Adaptive control of unknown dynamical systems remains challenging due to the need for real-time parameter estimation or solving differential equations for compensator design. Method: This paper proposes an LLM-guided Model Reference Adaptive Control (MRAC) framework, where the output error between a reference model and the unknown system drives a large language model to generate structured compensation strategies—bypassing conventional parametric identification or analytic controller synthesis. Contribution/Results: Theoretically, Lyapunov stability analysis guarantees closed-loop convergence. Experimentally, the framework is validated on simulation, soft robotics, and humanoid robot platforms, reducing online computational latency by ~62% compared to traditional MRAC while improving cross-system generalization and robustness. Crucially, this work introduces the first integration of an LLM as an interpretable, verifiable adaptive compensation engine within a classical control architecture—achieving both theoretical rigor and engineering deployability.

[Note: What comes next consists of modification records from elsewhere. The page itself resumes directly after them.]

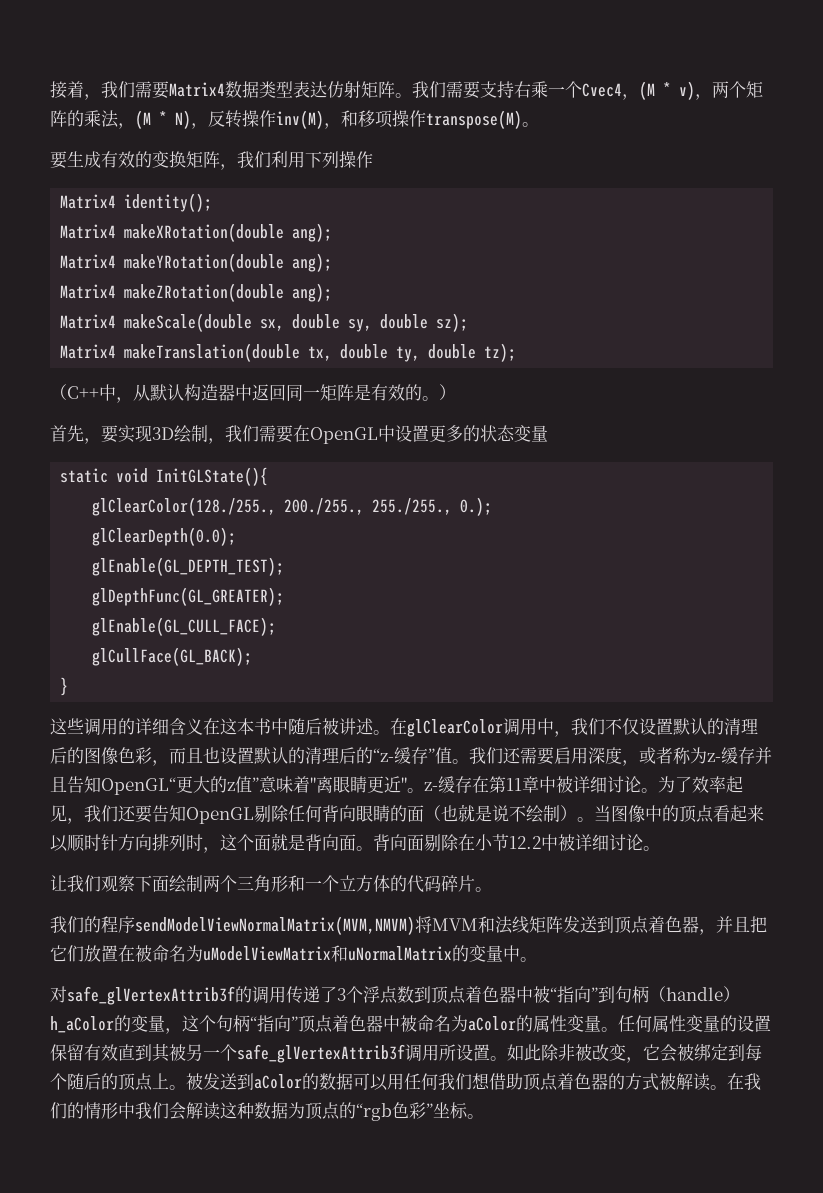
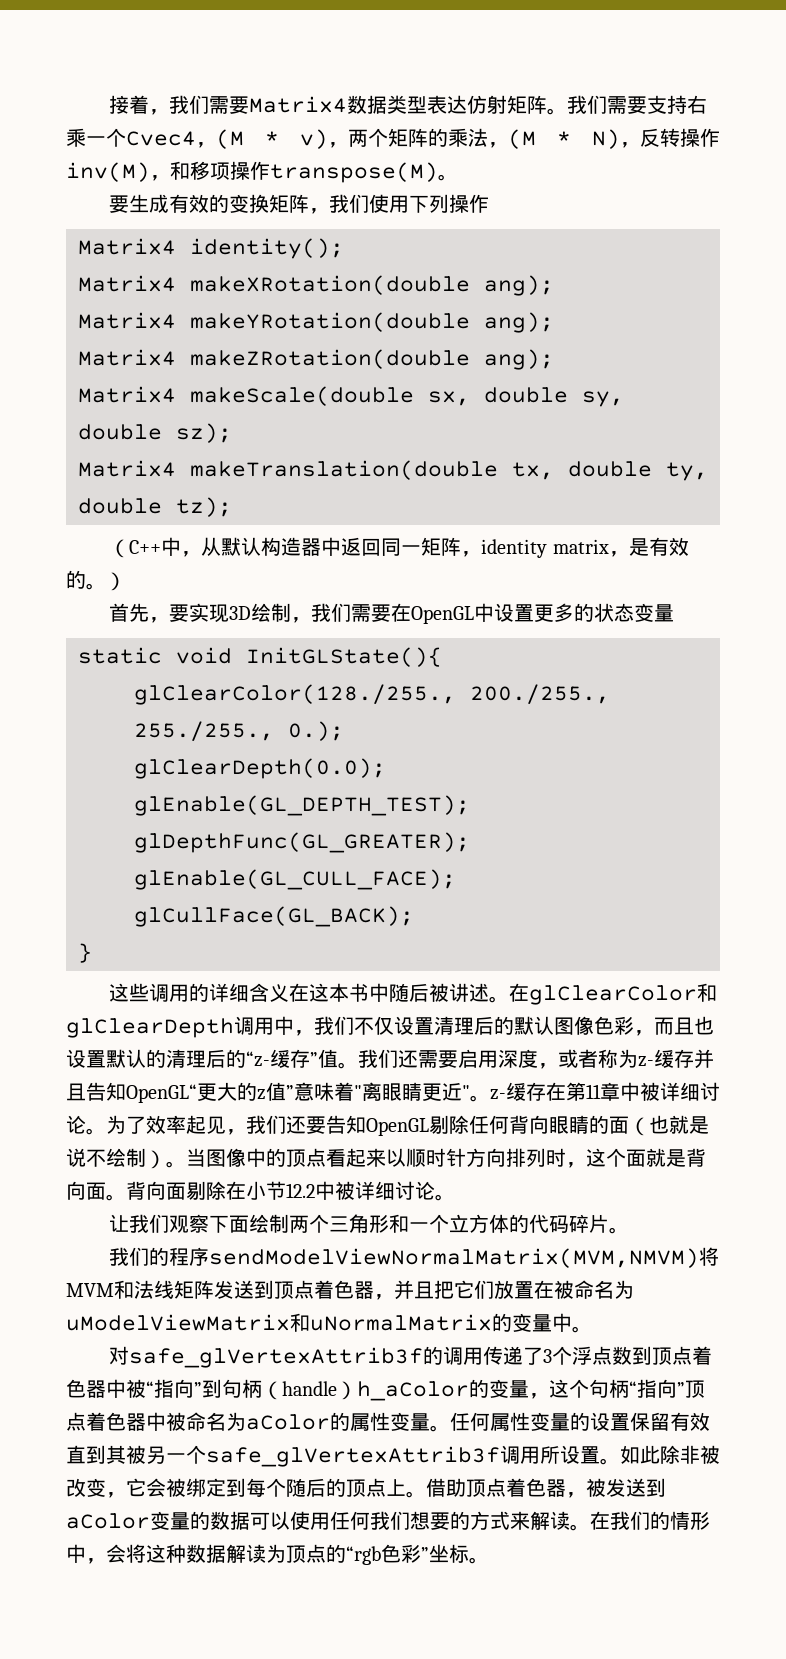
- 要生成有效的变换矩阵，我们利用下列操作
+ 要生成有效的变换矩阵，我们使用下列操作
- （C++中，从默认构造器中返回同一矩阵是有效的。）
+ （C++中，从默认构造器中返回同一矩阵，identity matrix，是有效的。）
- 在glClearColor调用中，我们不仅设置默认的清理后的图像色彩，而且也设置默认的清理后的“z-缓存”值。
+ 在glClearColor和glClearDepth调用中，我们不仅设置清理后的默认图像色彩，而且也设置默认的清理后的“z-缓存”值。
- 被发送到aColor的数据可以用任何我们想借助顶点着色器的方式被解读。
+ 借助顶点着色器，被发送到aColor变量的数据可以使用任何我们想要的方式来解读。
- 在我们的情形中我们会解读这种数据为顶点的“rgb色彩”坐标。
+ 在我们的情形中，会将这种数据解读为顶点的“rgb色彩”坐标。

With rapid advances in code generation, reasoning, and problem-solving, Large Language Models (LLMs) are increasingly applied in robotics. Most existing work focuses on high-level tasks such as task decomposition. A few studies have explored the use of LLMs in feedback controller design; however, these efforts are restricted to overly simplified systems, fixed-structure gain tuning, and lack real-world validation. To further investigate LLMs in automatic control, this work targets a key subfield: adaptive control. Inspired by the framework of model reference adaptive control (MRAC), we propose an LLM-guided adaptive compensator framework that avoids designing controllers from scratch. Instead, the LLMs are prompted using the discrepancies between an unknown system and a reference system to design a compensator that aligns the response of the unknown system with that of the reference, thereby achieving adaptivity. Experiments evaluate five methods: LLM-guided adaptive compensator, LLM-guided adaptive controller, indirect adaptive control, learning-based adaptive control, and MRAC, on soft and humanoid robots in both simulated and real-world environments. Results show that the LLM-guided adaptive compensator outperforms traditional adaptive controllers and significantly reduces reasoning complexity compared to the LLM-guided adaptive controller. The Lyapunov-based analysis and reasoning-path inspection demonstrate that the LLM-guided adaptive compensator enables a more structured design process by transforming mathematical derivation into a reasoning task, while exhibiting strong generalizability, adaptability, and robustness. This study opens a new direction for applying LLMs in the field of automatic control, offering greater deployability and practicality compared to vision-language models.